That's on the shoulders of Anthony Fauci.
I'm going to abstain from that because I'm not expert enough.
But neither am I, but I'm opinionated.
I am too, but not on camera.
Yes.
No, but seriously, the problem is pretty simple.
That we're investing 96% of our clinical,
funding of clinical research and drugs and devices.
And 80% of our health is determined by how we live our lives.
Yes.
And this is ridiculous.
The United States is going further and further
behind the other wealthy countries in terms of our
health. We ranked 38th in healthy life expectancy in 2000. And now we're spending a trillion
and a half dollars extra. And we ranked 68th. We've gone down.
You have this excellent. There's a few charts that I'll overlay that tell the story in really powerful way. So one is the healthcare spending is
percentage of GDP that on the X-axis is years and the Y-axis is percentage. And the United
States as compared to other countries on average has been much larger and growing. We are now spending 7% more of our GDP, 17.7% versus 10.7% on health care.
7% and I think GDP is the fairest way to compare health care spending.
Per person in dollars, we're spending even the difference is even greater.
But other costs vary with GDP.
So let's stick with the conservative way to do it.
17.7 or, you know, 18% of GDP, 18% of GDP spent on healthcare,
7% higher than the comparable country average.
17.7% versus 10.7%.
7% higher. Right. And 7% of 23 trillion dollar GDP is more
than 1.5 trillion dollars a year in excess. And then you have another chart that shows healthcare
system performance compared to spending. And there's a point cloud of different countries.
The X-axis being healthcare spending is a percentage of GDP,
which we just talked about, that US is, you know,
7% higher than everyone of the average.
And then on the Y-axis is performance.
So X-axis spending, Y-axis performance, and there's a point cloud. We'll overlay this if
you're watching on YouTube. There are a bunch of countries that have high performance for what
they're spending. And then US is all alone on the right bottom side of the chart where it's low performance and high spending.
Correct.
So this is a system that is abiding by spending
that is directed by the most profitable ways
to deliver healthcare.
So you put that in the hands of big pharma,
is you maximize for profit,
you're going to decrease performance
and increase spending.
Yes, but I want to qualify that and say it's not all big pharma's fault.
They're not responsible for all the problems in our healthcare system.
They're not responsible for the administrative costs, for example, but they are the largest component of the rising, our rising healthcare costs.
And it has to do with this knowledge issue,
controlling the knowledge that doctors have
makes it so that doctors can live with this situation,
believing that it's optimal when it's a wreck.
Yeah.
Let me ask you the big. So as a physician,
the,
so everything you've seen,
we've talked about 80% of the impact on health is lifestyle.
How do we live longer?
What advice would you give to general people?
What, what space of ideas
result in living longer and higher quality lives.
Right.
This is a very simple question to answer.
Exercise for at least a half hour, at least five times a week.
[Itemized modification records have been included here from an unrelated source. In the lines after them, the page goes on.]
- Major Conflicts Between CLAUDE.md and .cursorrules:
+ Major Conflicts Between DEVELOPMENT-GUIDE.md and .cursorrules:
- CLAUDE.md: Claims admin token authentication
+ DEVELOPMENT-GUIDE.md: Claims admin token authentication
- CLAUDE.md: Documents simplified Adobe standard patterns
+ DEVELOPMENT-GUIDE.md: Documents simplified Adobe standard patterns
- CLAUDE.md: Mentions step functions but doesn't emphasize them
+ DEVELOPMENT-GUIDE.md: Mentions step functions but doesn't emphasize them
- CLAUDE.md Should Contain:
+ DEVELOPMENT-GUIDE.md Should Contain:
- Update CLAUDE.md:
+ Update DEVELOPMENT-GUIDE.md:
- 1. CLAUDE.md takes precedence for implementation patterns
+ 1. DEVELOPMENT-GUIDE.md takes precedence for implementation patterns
Number one, number two, don't smoke.
Number three, maintain a reasonably healthy body weight.
Some people argue that being lower than a BMI of 25 is healthy.
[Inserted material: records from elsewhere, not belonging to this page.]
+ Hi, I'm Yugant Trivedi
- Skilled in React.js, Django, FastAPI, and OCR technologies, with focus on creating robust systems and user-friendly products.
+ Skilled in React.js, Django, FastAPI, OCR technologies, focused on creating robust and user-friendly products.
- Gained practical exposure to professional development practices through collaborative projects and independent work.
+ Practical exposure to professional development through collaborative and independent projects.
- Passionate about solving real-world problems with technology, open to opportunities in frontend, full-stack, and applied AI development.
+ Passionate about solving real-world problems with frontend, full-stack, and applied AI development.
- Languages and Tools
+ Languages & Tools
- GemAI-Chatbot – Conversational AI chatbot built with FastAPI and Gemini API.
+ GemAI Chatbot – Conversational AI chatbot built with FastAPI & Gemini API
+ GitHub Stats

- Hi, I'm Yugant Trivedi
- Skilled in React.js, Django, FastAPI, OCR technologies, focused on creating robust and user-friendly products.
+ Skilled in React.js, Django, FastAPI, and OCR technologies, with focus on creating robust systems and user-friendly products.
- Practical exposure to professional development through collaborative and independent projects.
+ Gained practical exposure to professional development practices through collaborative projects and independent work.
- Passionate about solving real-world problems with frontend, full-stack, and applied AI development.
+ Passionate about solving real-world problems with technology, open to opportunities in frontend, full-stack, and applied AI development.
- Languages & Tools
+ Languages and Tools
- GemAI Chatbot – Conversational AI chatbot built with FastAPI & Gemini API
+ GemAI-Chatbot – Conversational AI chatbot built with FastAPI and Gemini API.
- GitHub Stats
I think that may be true, but I think getting above 30 is unhealthy.
And that ought to be...
Now, that's largely impacted by socioeconomic status.
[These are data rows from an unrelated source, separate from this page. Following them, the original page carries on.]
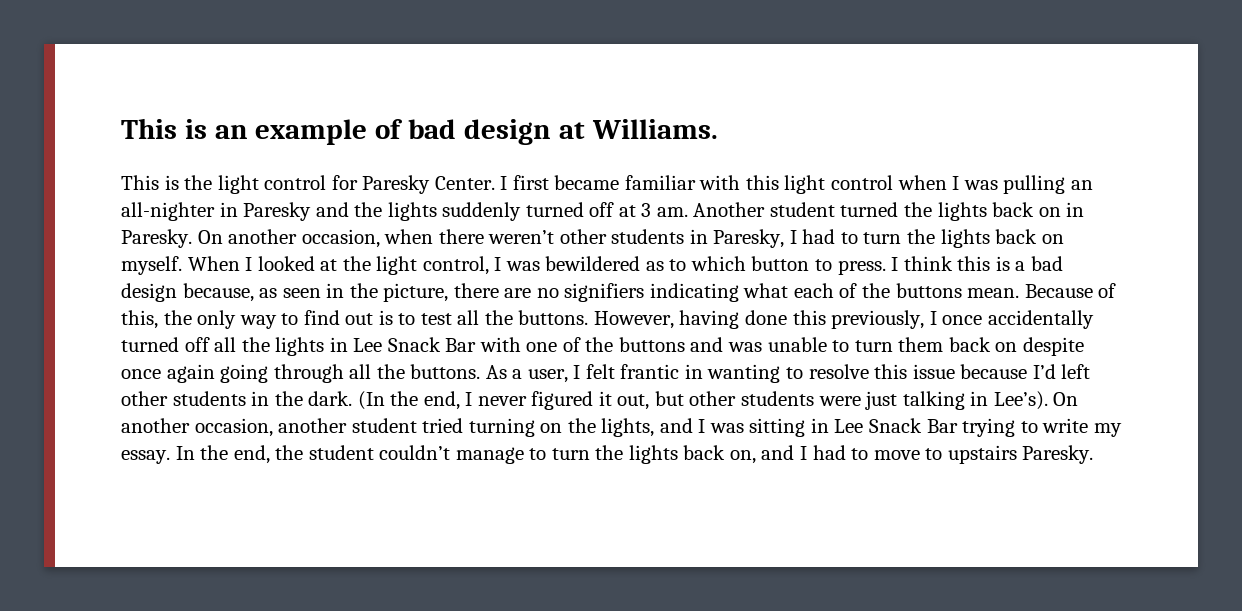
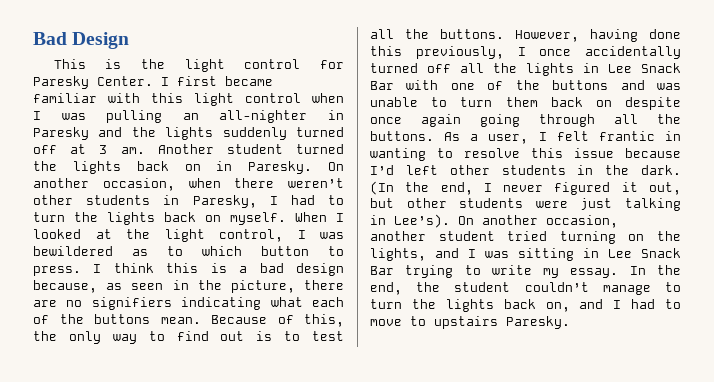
- This is an example of bad design at Williams.
+ Bad Design

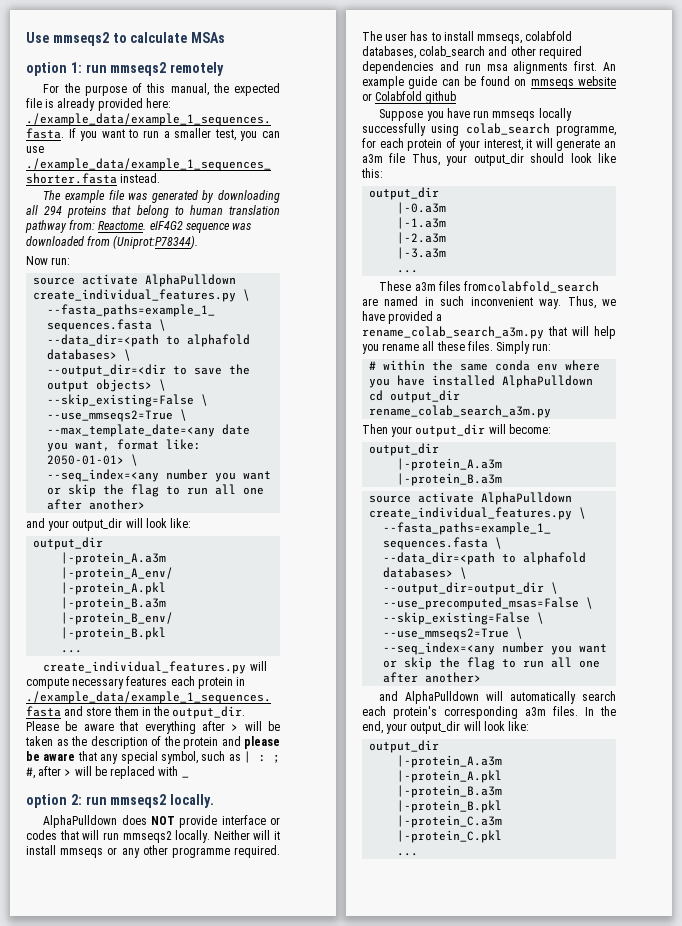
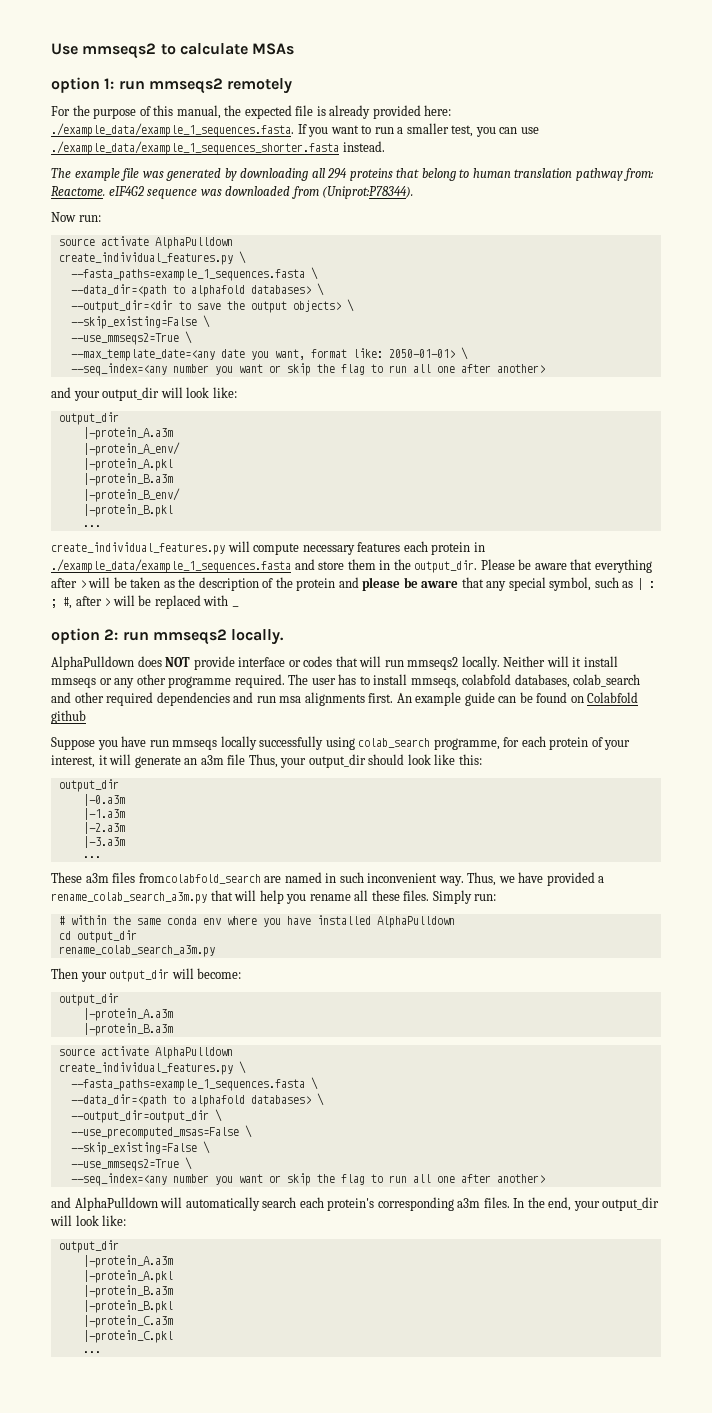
- An example guide can be found on mmseqs website or Colabfold github
+ An example guide can be found on Colabfold github

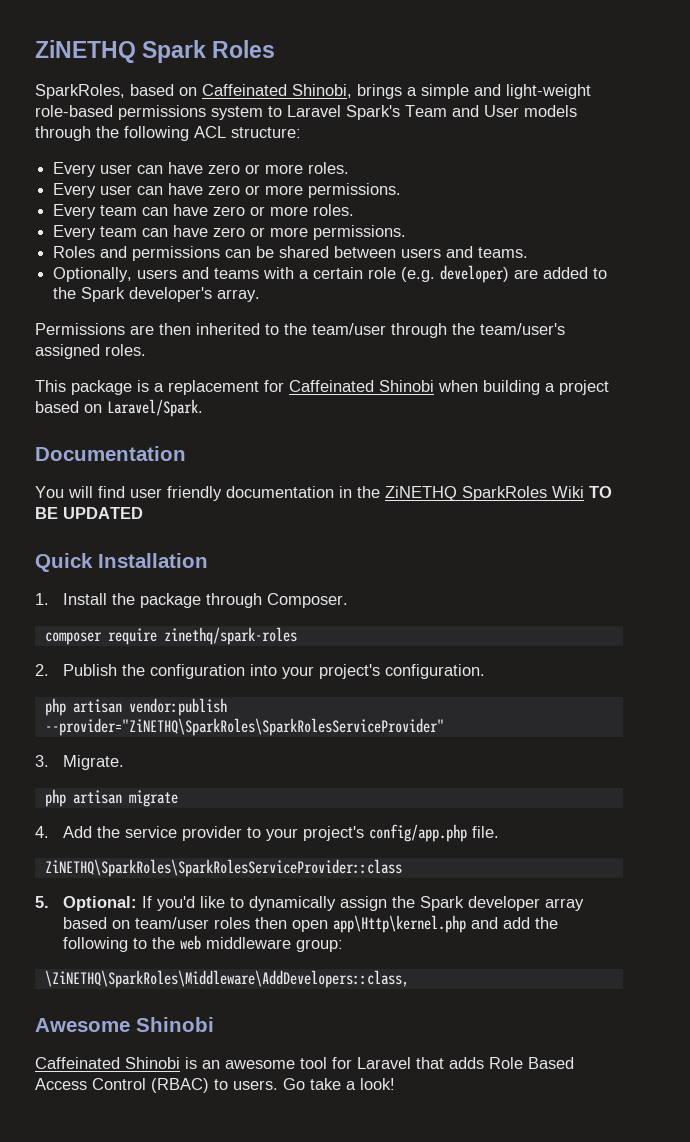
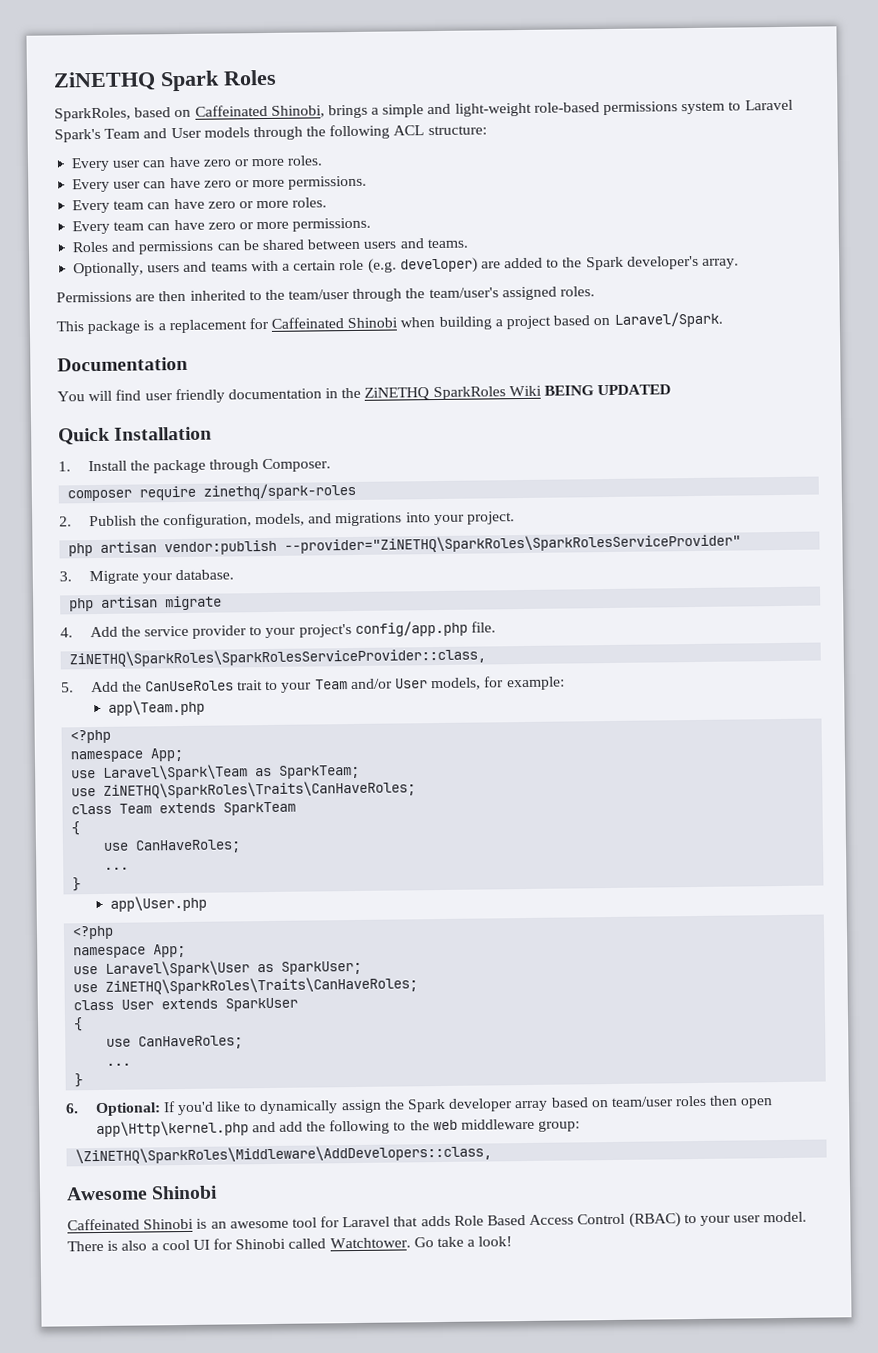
- You will find user friendly documentation in the ZiNETHQ SparkRoles Wiki TO BE UPDATED
+ You will find user friendly documentation in the ZiNETHQ SparkRoles Wiki BEING UPDATED
- 2. Publish the configuration into your project's configuration.
+ 2. Publish the configuration, models, and migrations into your project.
- 3. Migrate.
+ 3. Migrate your database.
- ZiNETHQ\SparkRoles\SparkRolesServiceProvider::class
- 5. Optional: If you'd like to dynamically assign the Spark developer array based on team/user roles then open app\Http\kernel.php and add the following to the web middleware group:
+ ZiNETHQ\SparkRoles\SparkRolesServiceProvider::class,
+ 5. Add the CanUseRoles trait to your Team and/or User models, for example:
+ app\Team.php
+ <?php
+ namespace App;
+ use Laravel\Spark\Team as SparkTeam;
+ use ZiNETHQ\SparkRoles\Traits\CanHaveRoles;
+ class Team extends SparkTeam
+ {
+ use CanHaveRoles;
+ ...
+ }
+ app\User.php
+ <?php
+ namespace App;
+ use Laravel\Spark\User as SparkUser;
+ use ZiNETHQ\SparkRoles\Traits\CanHaveRoles;
+ class User extends SparkUser
+ {
+ use CanHaveRoles;
+ ...
+ }
+ 6. Optional: If you'd like to dynamically assign the Spark developer array based on team/user roles then open app\Http\kernel.php and add the following to the web middleware group:
- Caffeinated Shinobi is an awesome tool for Laravel that adds Role Based Access Control (RBAC) to users.
+ Caffeinated Shinobi is an awesome tool for Laravel that adds Role Based Access Control (RBAC) to your user model. There is also a cool UI for Shinobi called Watchtower.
And we don't want to blame the victims here.
So we got to understand that when we talk about all of these things, not cigarettes, but
exercise and a good diet and maintaining a healthy body weight, we have to include in
doing those things the impediments to people of lower socioeconomic
status being able to make those changes.
We've got to understand that personal responsibility accounts for some of this, but also social
circumstances accounts for some of it.
And back to your fish bowl analogy, if you're swimming in a fish bowl, if you live in a fish tank,
that's not being properly maintained, the approach wouldn't be to treat individual sick fish.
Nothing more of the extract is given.